3) I took a semester of in high school and went with my dad to Canada on his sabbatical. One by one, the students and researchers left the camp as winter approached until finally it was just me and my father for weeks at a time, the only people in a hundred mile radius. I read a lot during the day, devouring Dostoevsky like candy. I was by myself most of the time, with my dad working and me wandering an abandoned research camp most of the day. It was very “Shining” but without the freaky redrum parts. I learned to embrace the long empty days. Even now, when the world is too much with me, I crave the silence and solitude I had so long ago.

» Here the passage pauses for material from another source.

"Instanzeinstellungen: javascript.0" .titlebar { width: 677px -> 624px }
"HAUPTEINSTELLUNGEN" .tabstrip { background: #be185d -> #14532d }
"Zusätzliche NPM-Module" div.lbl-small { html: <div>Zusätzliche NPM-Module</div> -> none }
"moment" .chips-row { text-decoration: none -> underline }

4) My dad’s a limnologist – he studies lakes. Part of this study involves getting water samples at weird times of day. One winter night we bundled up in snowsuits and bunny boots and headed out for a midnight sampling. We pushed the boat into a still lake and made our way to the center of the water. I sat there, silent in the dark, intermittently fogging my goggles with my warm breath. As I looked around, I saw the most amazing sight. From horizon to horizon, the midnight sky was filled with stars, more stars than I had ever seen. The surface of the lake reflected the scene above and for a moment I had the sensation of floating in star-filled inky black sphere. It still gives me goosebumps.

Life is funny, eh Lone Reader? Moments from decades ago can still nourish us, but we can’t find our damn keys that we just set down. Sigh. Peace out, man.